How to stop your dog marking his territory and cocking his leg in other people’s houses

Ben Randall on how to handle one of the most embarrassing moments for a dog owner.

A lot of my clients come to me saying how their dogs are so well behaved, listen well, and do as they’re told — but only with the owner themselves. When other people are involved they might play up — and that’s something which has happened to our reader this week, who wrote in with this problem:

Dear Ben, I’ve got a problem with my young dog: he’s incredibly well behaved with me, and perfectly toilet trained, but whenever he goes to stay at someone else’s house he immediately starts marking his territory. I don’t understand what’s happening since he never does it at home, but if he’s with a dog minder or family member while I’m working away, he cocks his leg on any dog beds in his new environment. The one good thing is that it’s only ever on dog beds, and never on any human furniture that’s around — but it’s still something I really need to get on top of. Can you help? — F.L., via email to

This is something that I’ve  come across time and again, both in my BG (Beggarbush) training and at our kennels. While it can be tricky to diagnose a problem like this without seeing both you and the dog in person, when a dog plays up with other people it usually means that they’re not doing what I’d want, to the standard that I would want.

In this case, I’d imagine your dog is quite a dominant dog, in terms of scenting in and around the garden, or out on walks. Normally I see this in a dog that needs more engagement, training and connection with its owner, especially out and about. A dog with too much freedom to sniff and scent, rather than being kept stimulated while out on walks with games and so on, gets used to sniffing and scenting — and once that pattern is established, it’s hard to stop. The dog has become too dominant and reliant on itself.

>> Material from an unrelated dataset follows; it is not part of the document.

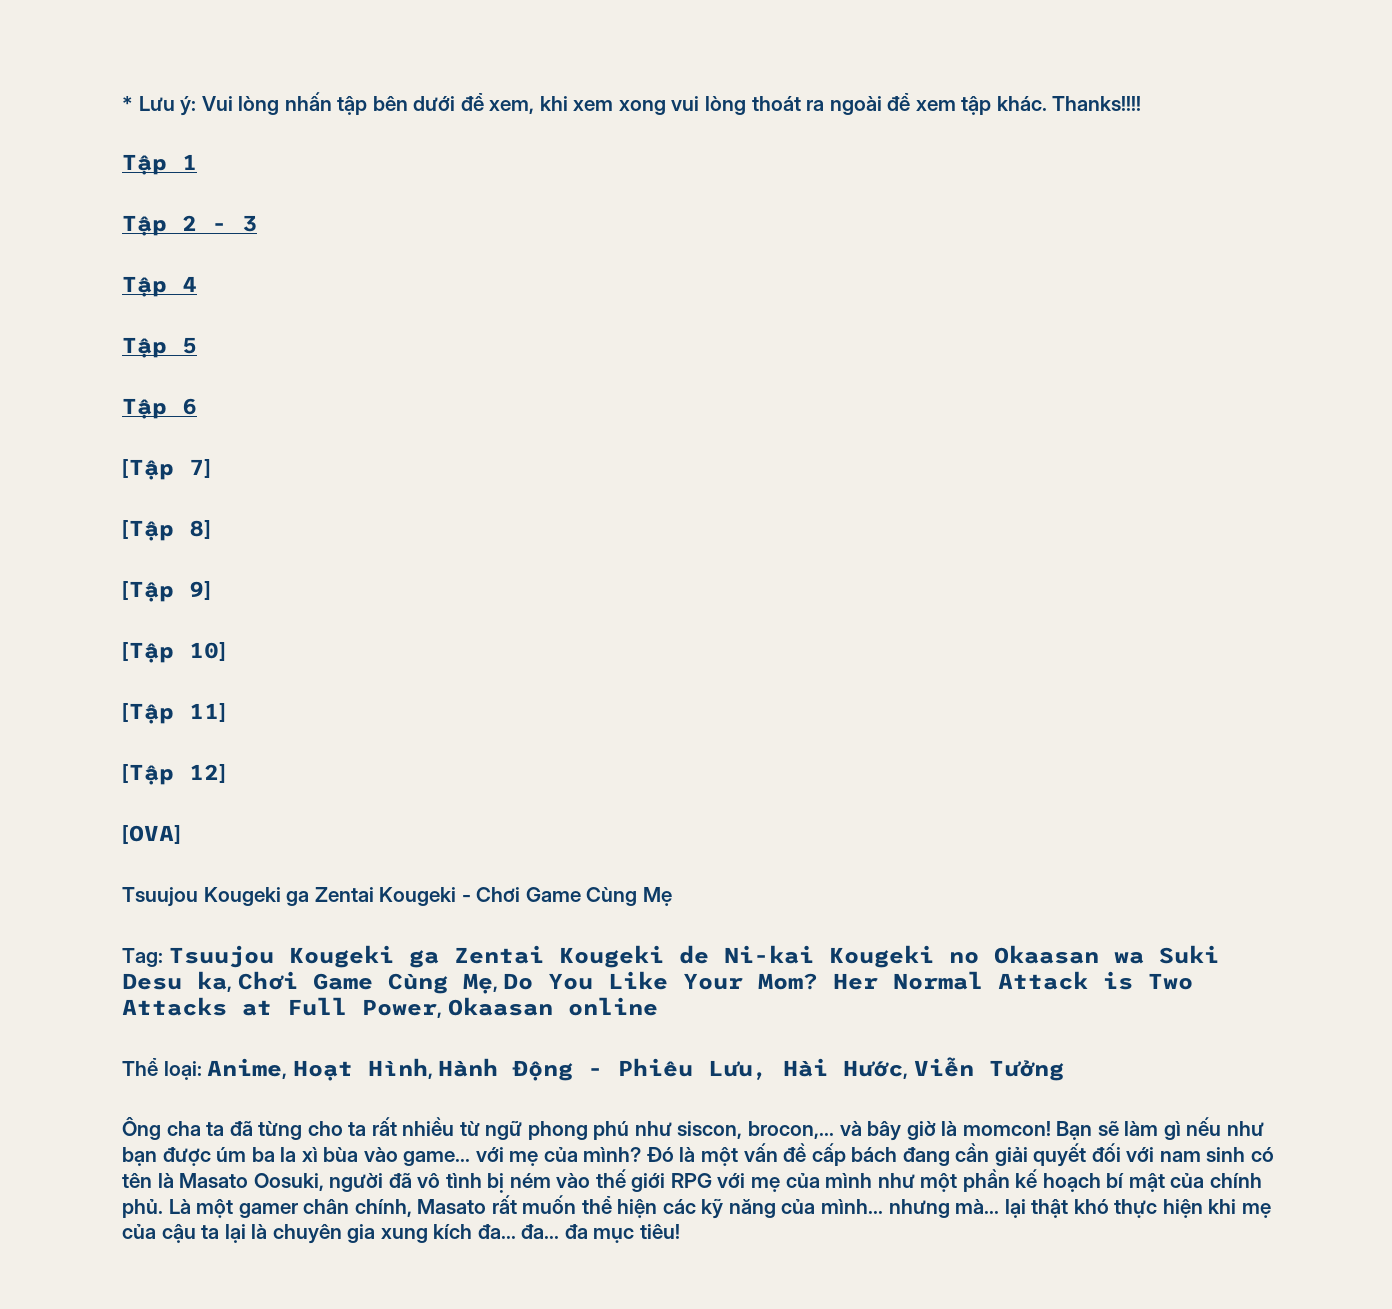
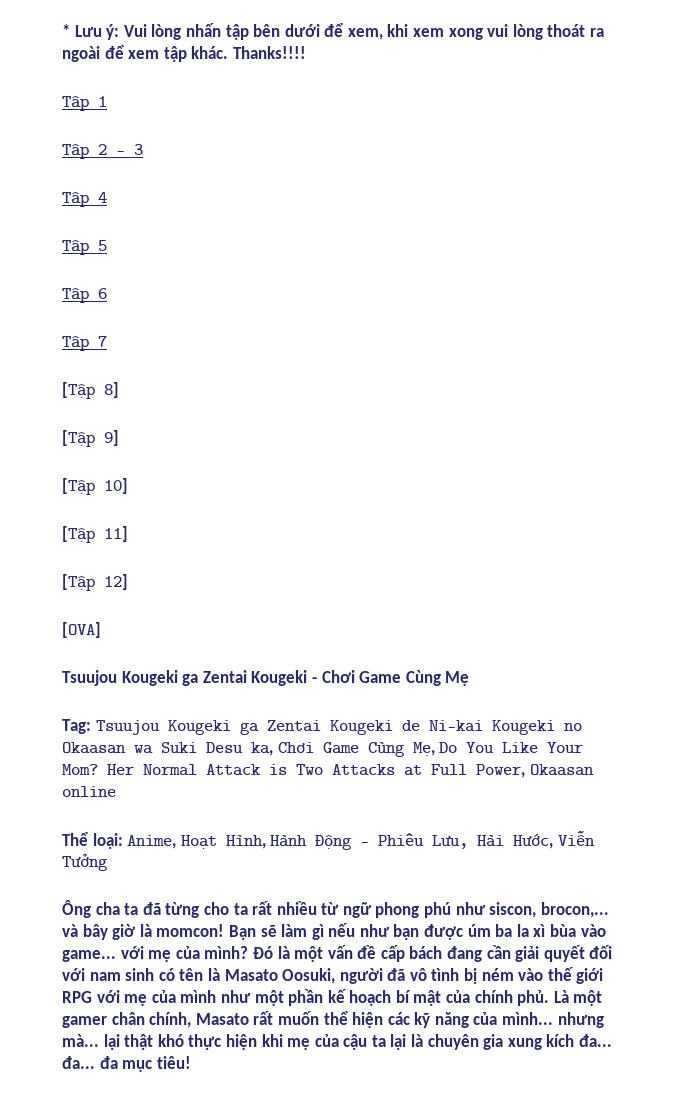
[122,459,211,480] [Tập 7] -> [62,336,107,351] Tập 7

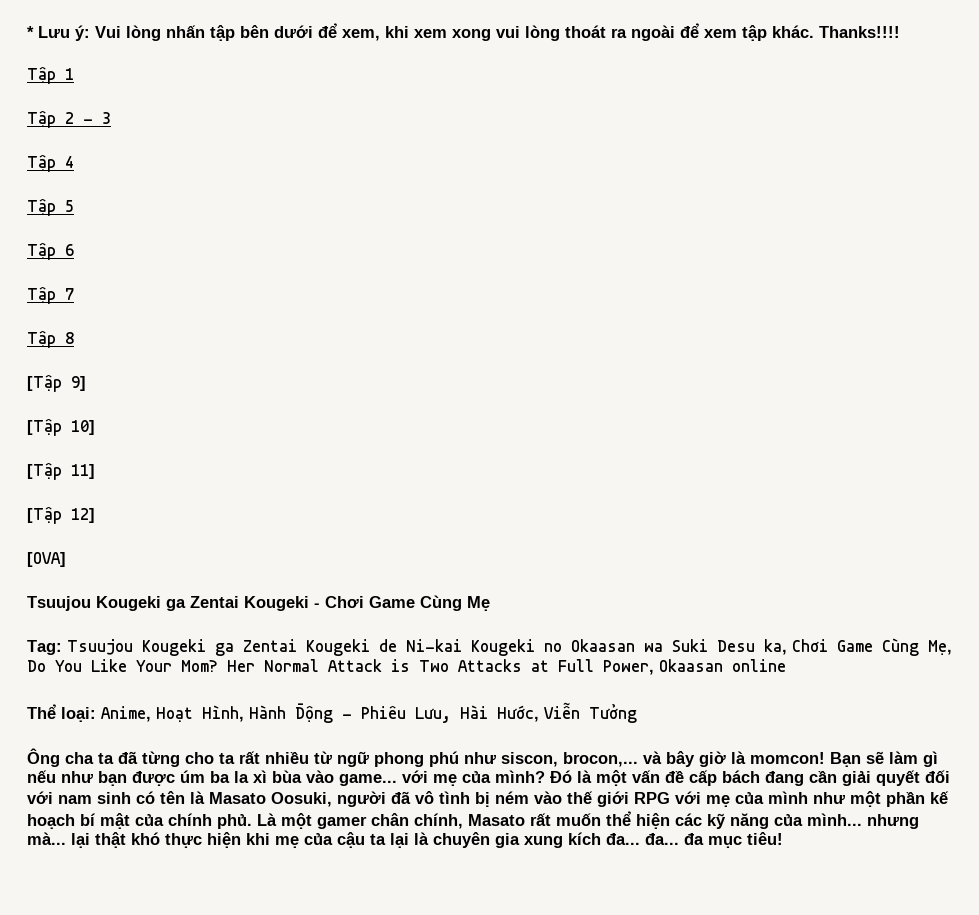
[62,382,119,399] [Tập 8] -> [27,331,74,348] Tập 8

You might wonder why I’m mentioning marking territory while out on walks, but actually when you take your dog to a new environment — whether family, friend or dog sitter — your dog sees it the same way. He’s going in there and thinking, ah, a new place, I need to smell, sniff and scent just as I do when I’m not at home. I need to put my scent around and stamp my presence in this new area where other dogs have been.

So what can we do to improve this? These steps should help.

1. Keep your dog engaged with you as much as possible

At the moment at home I have one dog in a kennel that’s otherwise full of bitches. Every time I’m with this dog, other than going to the toilet, I engage with him: I work on his training at feeding time, his obedience, his retrieving, everything, and I know that the dog is truly engaged with me, so that even when I introduce other dogs I still have that great connection and respect.

But it needs maintenance. If I were to let the dog and my bitches run free too much, before long he’d be sniffing, scenting and cocking his leg too, and his recall would get worse too. I call this farm dog behaviour: a dog with too much freedom and time on its hands will see sniffing and scenting become a habit. By keeping him engaged with you as much as possible, on walks and elsewhere, you can stop that pattern developing.

2. Establish a firm new routine when you go to a different house

There’s a possible practical side to this problem, in that after the drive to the dog-sitter’s house, your pet might actually find himself needing the toilet, which is only going to make cocking his leg seem more tempting. So let’s pre-empt that and build it in to the new routine: don’t come in to the new house with your dog and immediately have a cup of tea and a chat with whoever is taking care of him for you. Instead, set a pattern: arrive, brief greeting, immediately take him to the garden on a lead, and give him the toilet command. When he comes back in, calmly reward him with praise and perhaps some kibble, and take him to be put in a dog bed, crate, play pen or other enclosed environment.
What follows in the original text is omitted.